Despite Owens-Hart's central role in the exhibition, her own work is limited to seven small vessel forms, most of which reflect her interest in women's issues, referenced in her accompanying artist's statement. Her pot titled The Makers, in varied shades of brown, celebrates women's procreative roles and, by implication, their creative powers as artists. In variegated shades of earthy brown, it features six tiny, stylized images of voluptuous women and a relatively wide, fluted mouth.
Slightly smaller are five pots from Owens-Hart's "Little Women" series, which "calls attention to the devastating consequences of female genital mutilation practiced in many parts of Africa and the Middle East," according to an accompanying label.
All are variations on a woman's torso. Each is nude but bears rhythmically patterned markings that suggest jewelry, tattoos or ritual scarification. The political powerlessness and physical vulnerability of women in societies where they're routinely subjected to genital mutilation is emblemized by these figures' lack of either heads or legs.

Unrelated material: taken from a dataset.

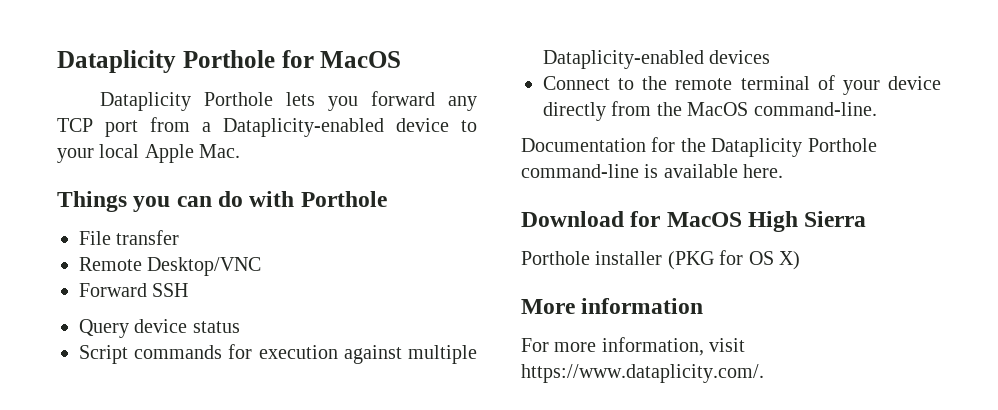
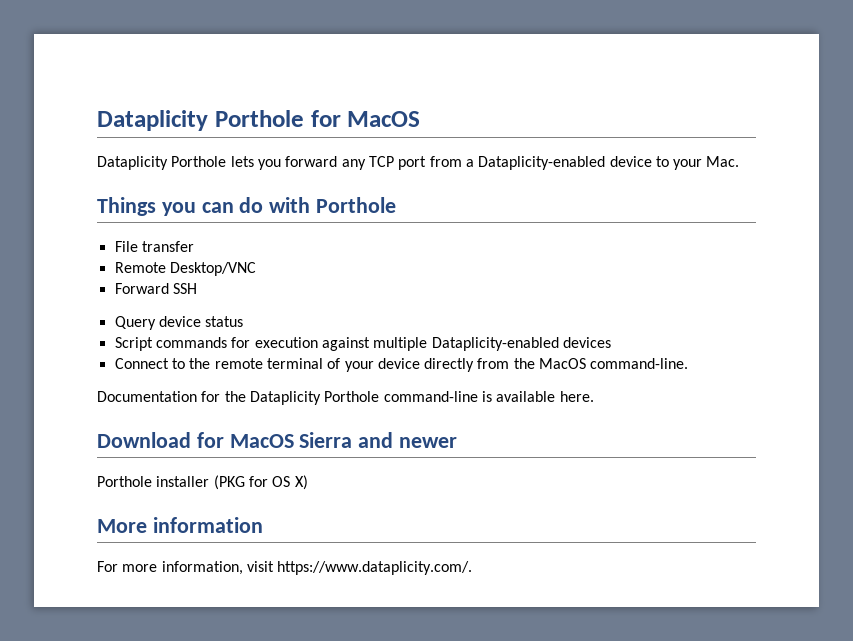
[99,144,194,163] local Apple -> (703, 164) none
[748,211,799,232] High -> (294, 441) none
(867, 219) none -> [358,432,458,448] and newer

Several other artists are represented in the show by vessel forms. Among the more striking examples is Chizura Imura's untitled piece of a smoky gray orb with large, identically colored petal-like forms flaring out from the round opening at the top.

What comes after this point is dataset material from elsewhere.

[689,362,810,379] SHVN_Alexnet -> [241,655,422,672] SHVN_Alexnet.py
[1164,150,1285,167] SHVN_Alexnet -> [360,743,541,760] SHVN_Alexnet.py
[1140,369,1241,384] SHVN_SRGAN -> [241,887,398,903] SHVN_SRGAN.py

As indicated by its title, Kay Wongchardentham's Lotus is inspired by a flower long symbolically associated with wisdom. Tapering up from its rounded bottom into a point at the top, and lacking any visible opening, this luminously white-glazed form is more strictly a sculpture than a vessel.
The same is true of Tricia Bishop's Title Unknown, which also takes its inspiration from the plant world. A realistically simulated bamboo stalk rises in a horizontally compressed S-curve from the top of this work's round, roughly basketball-size base, whose textured surface resembles tree bark. The reference to vessel forms is clear, but there's no visible opening that would allow it to function as a vessel.

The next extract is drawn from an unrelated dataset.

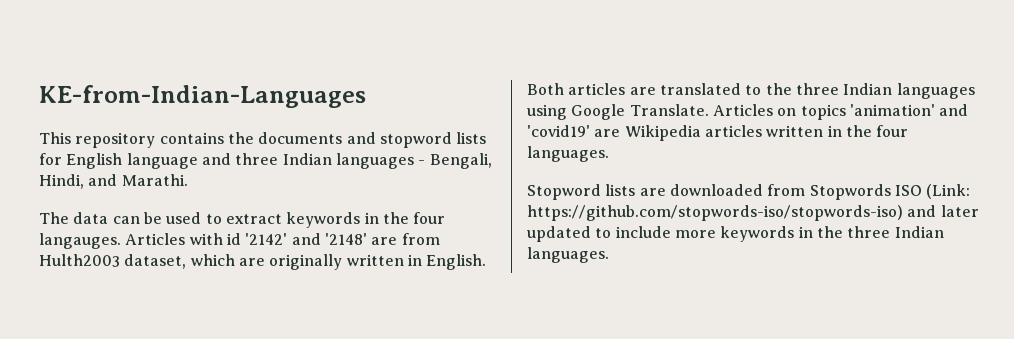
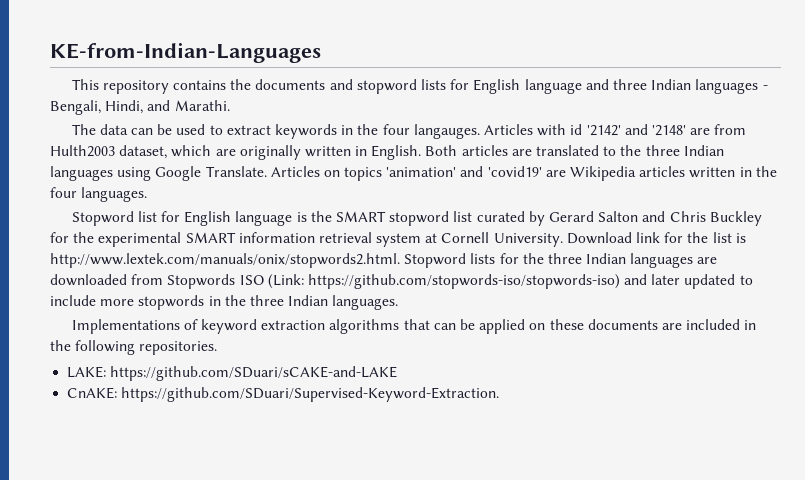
[605,184,636,196] lists -> [137,211,762,226] [50,232,746,247] [50,253,694,268] list for English language is the SMART stopword list curated by Gerard Salton and Chris Buckley for the experimental SMART information retrieval system at Cornell University. Download link for the list is http://www.lextek.com/manuals/onix/stopwords2.html. Stopword lists for the three Indian languages
[720,226,795,242] keywords -> [138,295,205,310] stopwords
(609, 255) none -> [71,319,757,334] [50,340,218,355] [67,366,398,381] [67,387,500,402] // Implementations of keyword extraction algorithms that can be applied on these documents are included in the following repositories. // LAKE: https://github.com/SDuari/sCAKE-and-LAKE // CnAKE: https://github.com/SDuari/Supervised-Keyword-Extraction.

Two relatively large, nearly identical forms from Kathleen Varnell's "Wounded Series" technically qualify as vessels, since they're hollow with openings at the top, but they also exert a strong sculptural presence. The lower portions of these smoke-fired pots suggest downward-pointing torpedoes or other kinds of bombs, but their bent, crimped, multi-tiered tops suggest the damage referenced in the series title. The irregularly shaped openings -- themselves reminiscent of literal wounds -- are so small that the pieces resist the vessel function. Thematically they resonate with Owens-Hart's "Little Women" series.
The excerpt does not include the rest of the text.